_ACTIVITY_
The records that follow should be returned exactly, pictures excluded.

_AVAILABLE DATA_
──────────
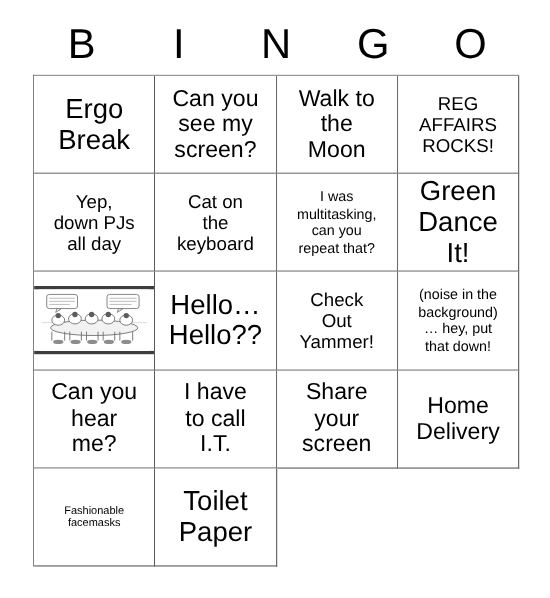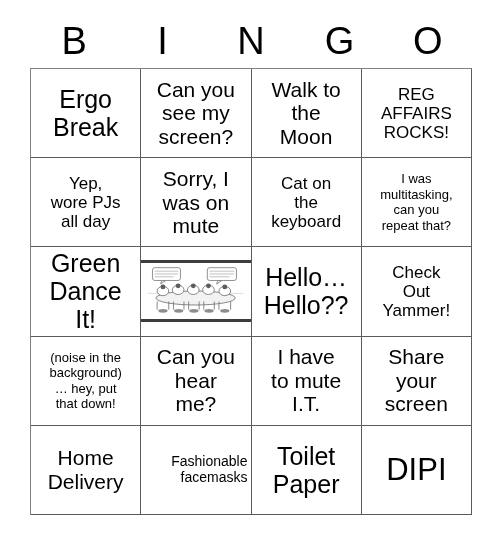"Yep," span.cell-text { text: wore -> down }
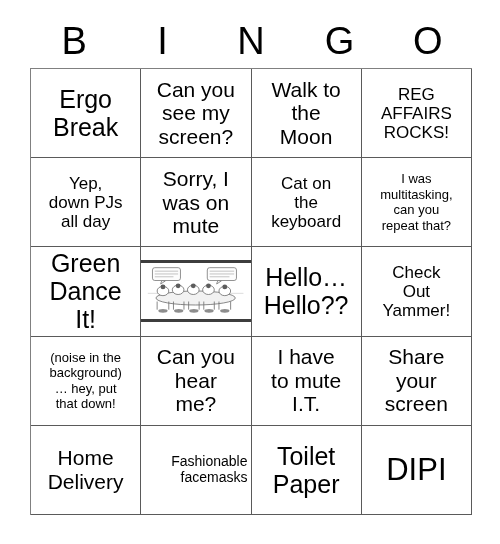"Sorry, I" div.cell { html: <div> <span>Sorry, I was on mute</span> </div> -> none }
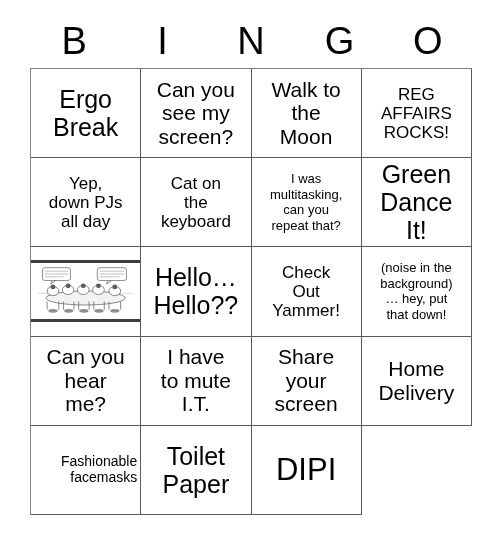"I have" span.cell-text { text: mute -> call }
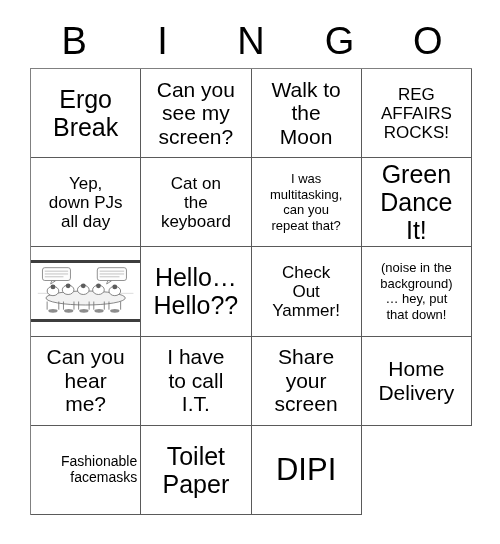"Fashionable" .sz-sm .cell-text { font-size: 14px -> 10px; text-align: right -> none }
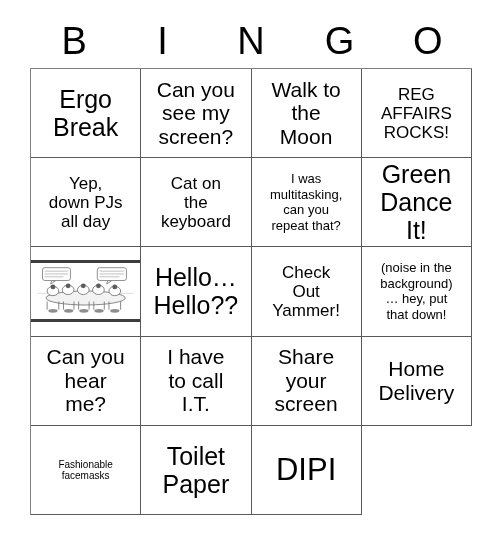"DIPI" div.cell { html: <div> <span>DIPI</span> </div> -> none }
──────────
_RESPONSE BOX_
"Yep," span.cell-text { text: wore -> down }
"Sorry, I" div.cell { html: <div> <span>Sorry, I was on mute</span> </div> -> none }
"I have" span.cell-text { text: mute -> call }
"Fashionable" .sz-sm .cell-text { font-size: 14px -> 10px; text-align: right -> none }
"DIPI" div.cell { html: <div> <span>DIPI</span> </div> -> none }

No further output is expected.